Tekton Pipelines can pass results between tasks, but the mechanism is a bit more implicit than you might expect, relying on shared storage and environment variables rather than explicit "return values."
Let’s see this in action. Imagine a simple pipeline with two tasks: the first task generates a value, and the second task consumes it.
apiVersion: tekton.dev/v1beta1
kind: Pipeline
metadata:
name: pass-results-pipeline
spec:
tasks:
- name: generate-value
taskSpec:
steps:
- name: generate
image: ubuntu
script: |
echo "my_secret_value_123" > $(results.my-output.path)
results:
- name: my-output
description: The generated value
type: string
- name: consume-value
taskSpec:
params:
- name: input-value
type: string
steps:
- name: consume
image: ubuntu
script: |
echo "The consumed value is: $(params.input-value)"
runAfter:
- generate-value
# This is where the magic happens: linking results to params
finally:
- name: link-results-to-params
taskSpec:
steps:
- name: link
image: alpine
script: |
echo "Linking $(tasks.generate-value.results.my-output) to $(tasks.consume-value.params.input-value)"
This example shows a conceptual link, but Tekton doesn’t have a finally block to directly re-assign task results to other task parameters within the Pipeline definition itself. The standard way to achieve this is by declaring the result in the upstream task and then referencing it as a parameter in the downstream task.
Here’s how it actually works with a correct Pipeline definition:
apiVersion: tekton.dev/v1beta1
kind: Pipeline
metadata:
name: pass-results-pipeline
spec:
tasks:
- name: generate-value
taskRef: # Or taskSpec if defined inline
name: generate-task # Assuming generate-task is a Task resource
results:
- name: my-output
from:
- $(tasks.generate-value.results.my-output) # This syntax is incorrect for linking within the Pipeline spec itself.
- name: consume-value
taskRef: # Or taskSpec if defined inline
name: consume-task # Assuming consume-task is a Task resource
params:
- name: input-value
value: $(tasks.generate-value.results.my-output) # THIS is how you pass results!
runAfter:
- generate-value
Let’s break down the mental model. A Tekton Task can declare results. When a Task runs as part of a Pipeline, it writes its declared results to a specific location on the persistent volume shared by the Pipeline Run. This location is determined by Tekton and is typically within a directory like /tekton/results/. The actual filename corresponds to the result’s name.
So, in our generate-value task, the script echo "my_secret_value_123" > $(results.my-output.path) writes the string "my_secret_value_123" into a file named my-output within the /tekton/results/ directory.
Now, for the consume-value task to use this, it needs to declare a param that expects this value. In the Pipeline definition, we then link the result from the generate-value task to the param of the consume-value task using the value field: value: $(tasks.generate-value.results.my-output).

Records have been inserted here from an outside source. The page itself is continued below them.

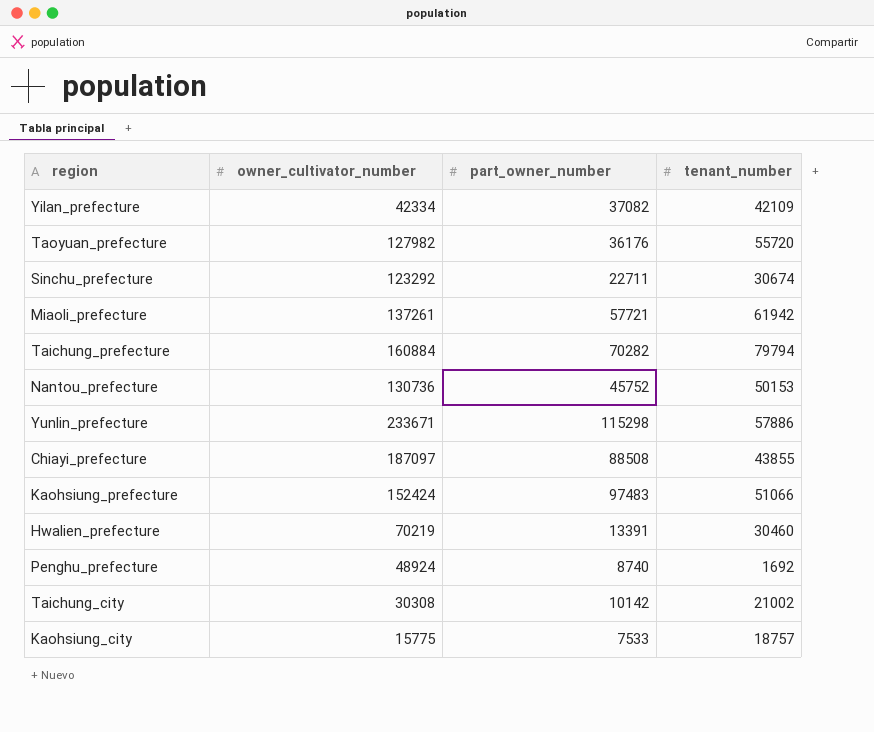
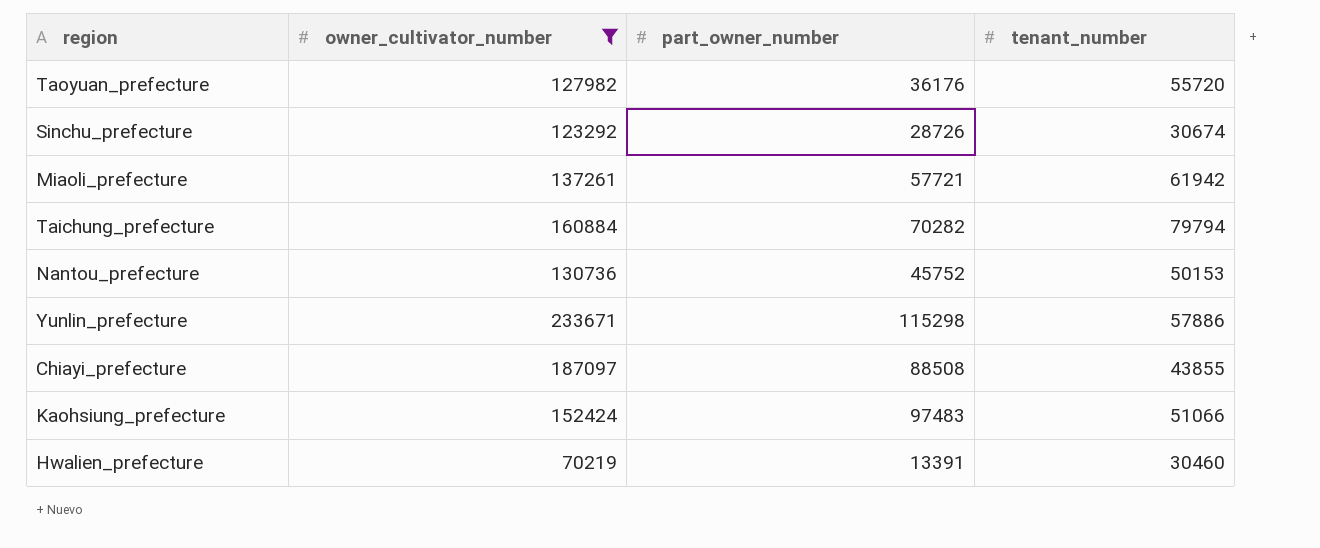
filter: none -> owner_cultivator_number >= 70219
Sinchu_prefecture | part_owner_number: 22711 -> 28726

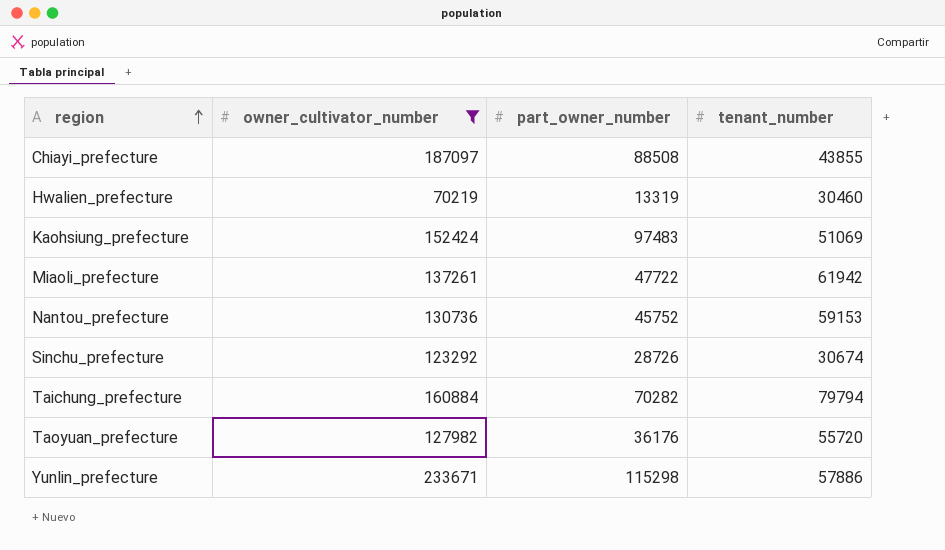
row order: none -> region ascending
Hwalien_prefecture | part_owner_number: 13391 -> 13319
Kaohsiung_prefecture | tenant_number: 51066 -> 51069
Miaoli_prefecture | part_owner_number: 57721 -> 47722
Nantou_prefecture | tenant_number: 50153 -> 59153

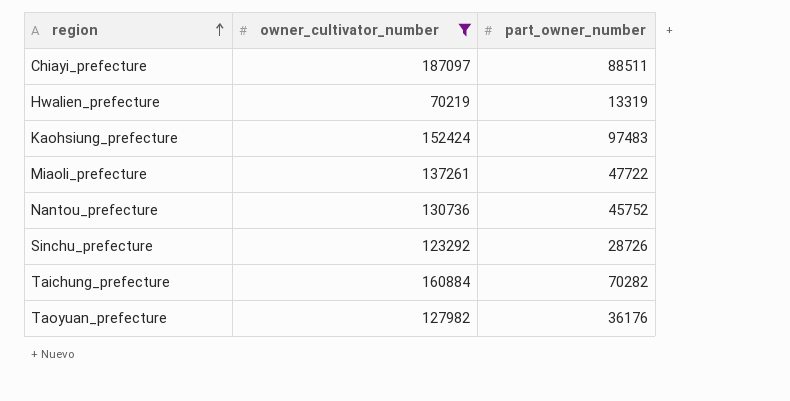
column tenant_number | position: 4 -> none
row Yunlin_prefecture: 233671 | 115298 | 57886 -> none
Chiayi_prefecture | part_owner_number: 88508 -> 88511

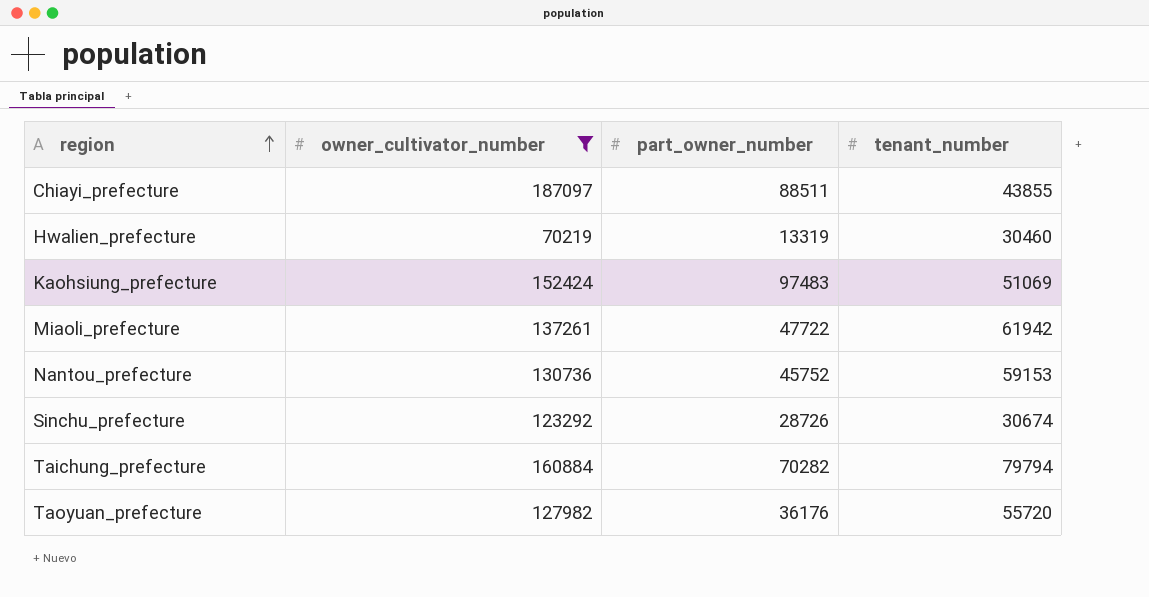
column tenant_number | position: none -> 4

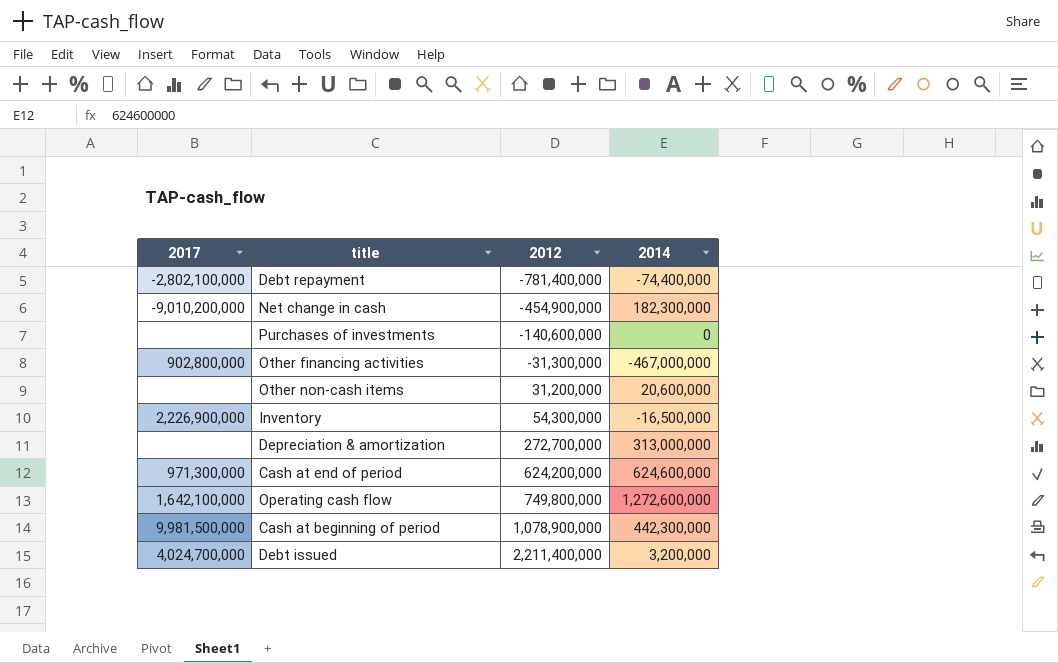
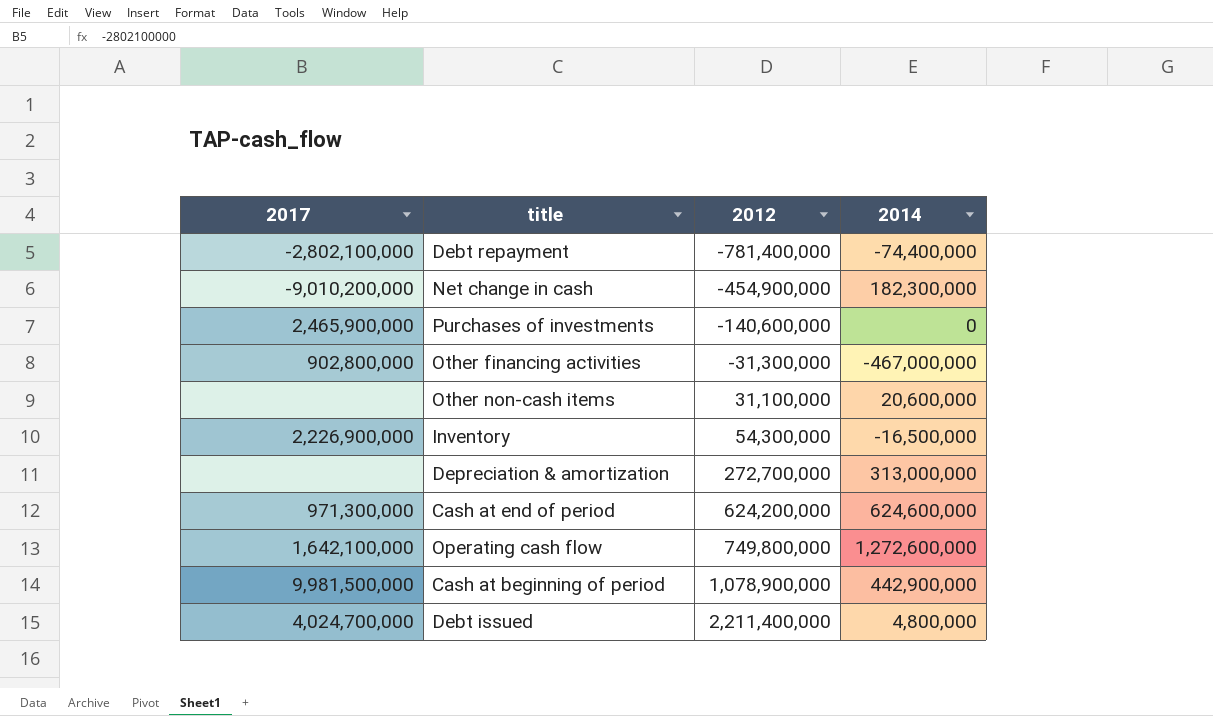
Purchases of investments | 2017: none -> 2,465,900,000
Other non-cash items | 2012: 31,200,000 -> 31,100,000
Cash at beginning of period | 2014: 442,300,000 -> 442,900,000
Debt issued | 2014: 3,200,000 -> 4,800,000

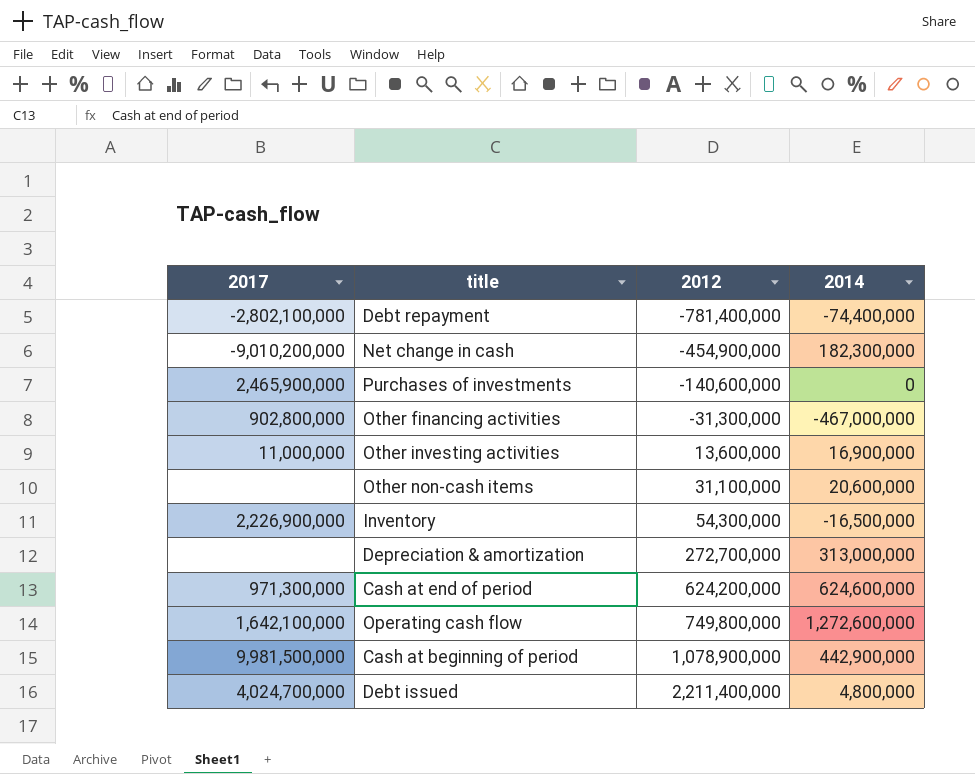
row Other investing activities: none -> 11,000,000 | 13,600,000 | 16,900,000

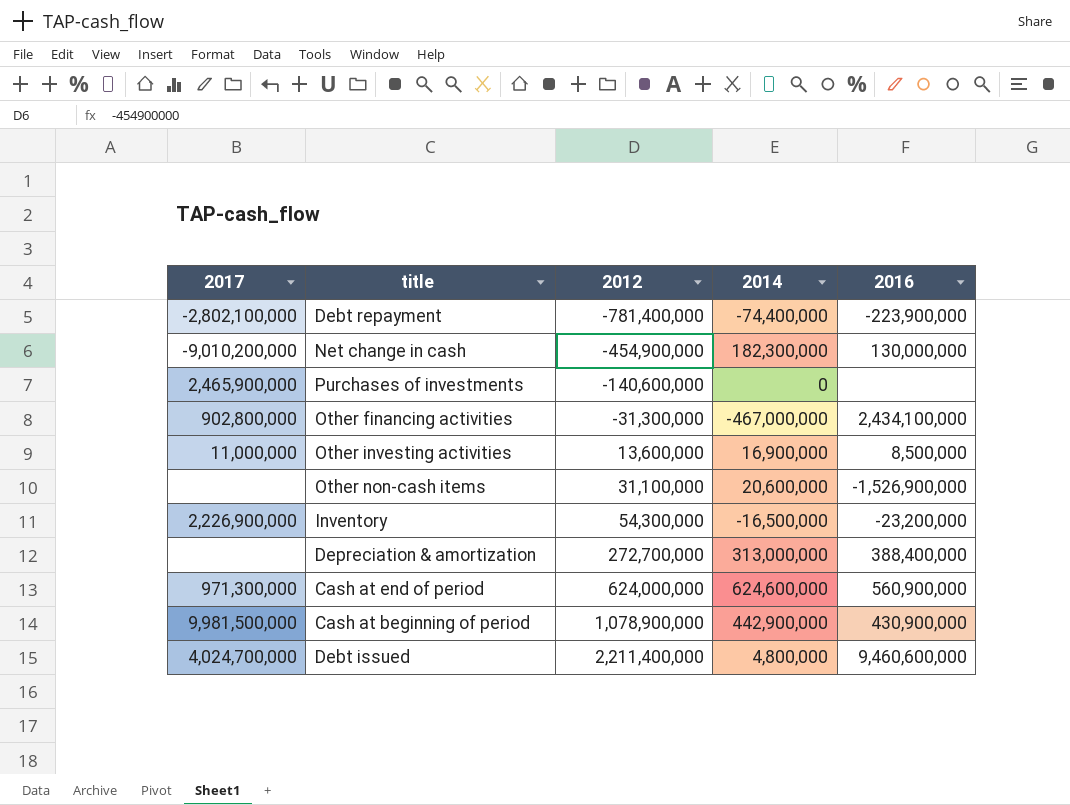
column 2016 | position: none -> 5
row Operating cash flow: 1,642,100,000 | 749,800,000 | 1,272,600,000 -> none
Cash at end of period | 2012: 624,200,000 -> 624,000,000

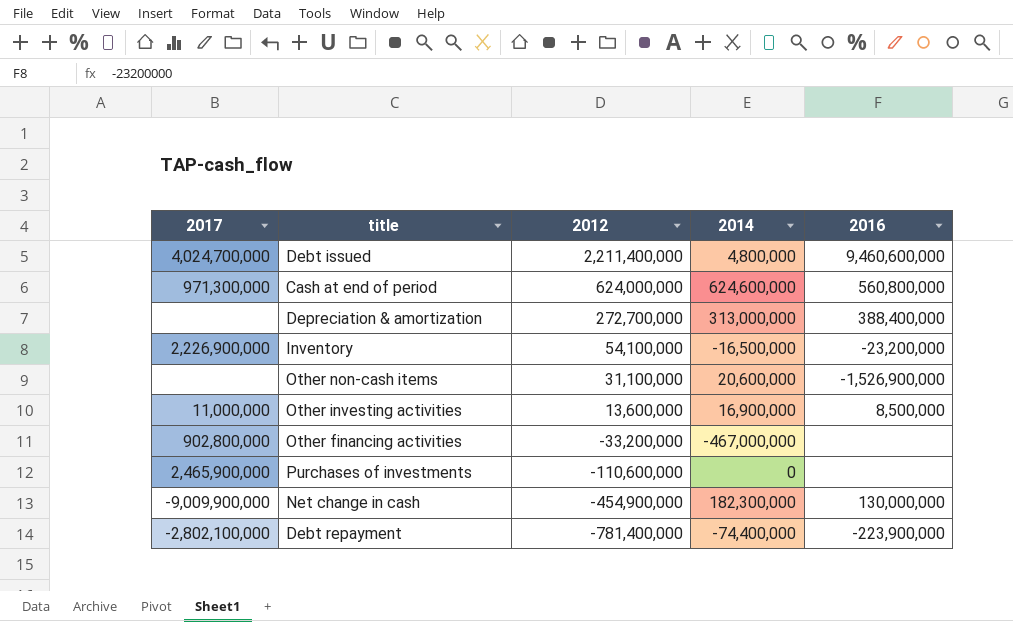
row order: 2012 ascending -> 2012 descending
row Cash at beginning of period: 9,981,500,000 | 1,078,900,000 | 442,900,000 | 430,900,000 -> none
Cash at end of period | 2016: 560,900,000 -> 560,800,000
Inventory | 2012: 54,300,000 -> 54,100,000
Other financing activities | 2012: -31,300,000 -> -33,200,000
Other financing activities | 2016: 2,434,100,000 -> none
Purchases of investments | 2012: -140,600,000 -> -110,600,000
Net change in cash | 2017: -9,010,200,000 -> -9,009,900,000

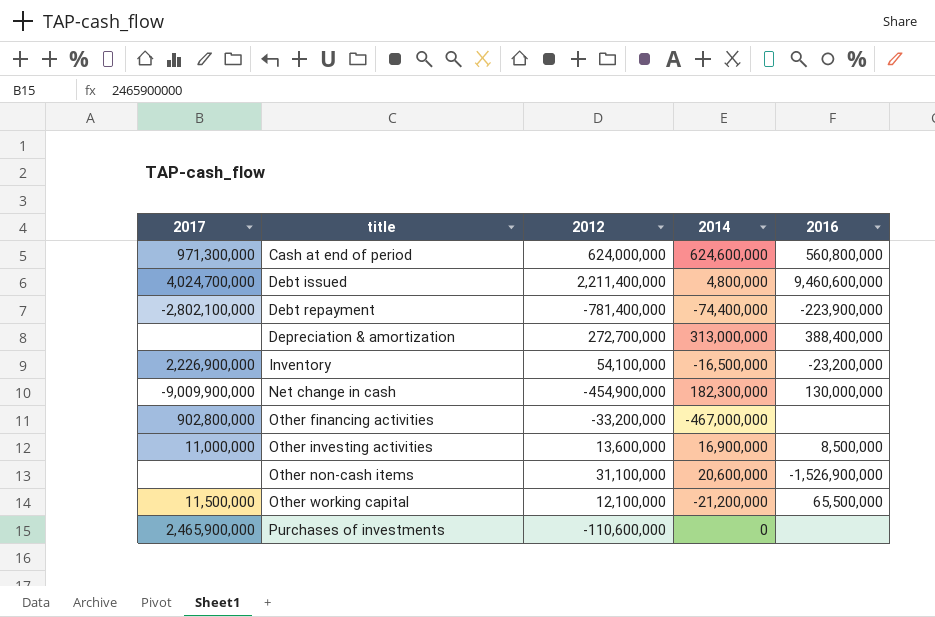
row order: 2012 descending -> title ascending
row Other working capital: none -> 11,500,000 | 12,100,000 | -21,200,000 | 65,500,000

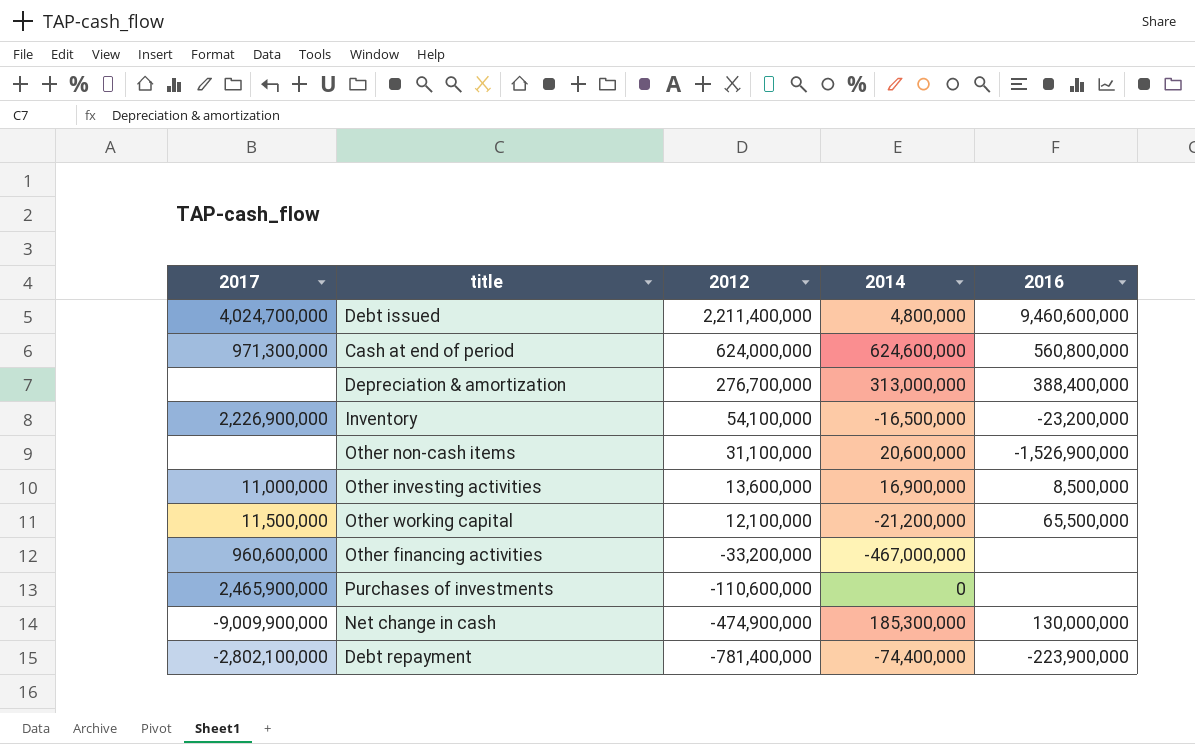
row order: title ascending -> 2012 descending
Depreciation & amortization | 2012: 272,700,000 -> 276,700,000
Other financing activities | 2017: 902,800,000 -> 960,600,000
Net change in cash | 2012: -454,900,000 -> -474,900,000
Net change in cash | 2014: 182,300,000 -> 185,300,000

When the consume-value task starts, Tekton intercepts this parameter substitution. It reads the content of the /tekton/results/my-output file (which was written by the generate-value task) and injects it as the value for the input-value parameter. The consume step in the consume-value task then sees $(params.input-value) resolved to "my_secret_value_123".
The key insight here is that results are not "returned" in a programmatic sense. They are files written to a shared filesystem, and parameters are substituted with the contents of those files. This makes the system robust and allows for passing complex data structures if needed (though strings are the most common).
The $(results.my-output.path) syntax is used within a Task’s steps to know where to write the result. The $(tasks.<task-name>.results.<result-name>) syntax is used within a Pipeline definition to reference that written result and pass it to another task’s parameter.
The most surprising thing about this mechanism is how it abstracts away the underlying storage. You don’t explicitly manage volumes for passing results; Tekton handles the mounting and path management for you, making it appear as if results are directly "passed."
If you were to define a Task that produces a result but then forget to declare that result in the TaskSpec of the upstream Task, the Pipeline would fail with an error indicating an unknown result.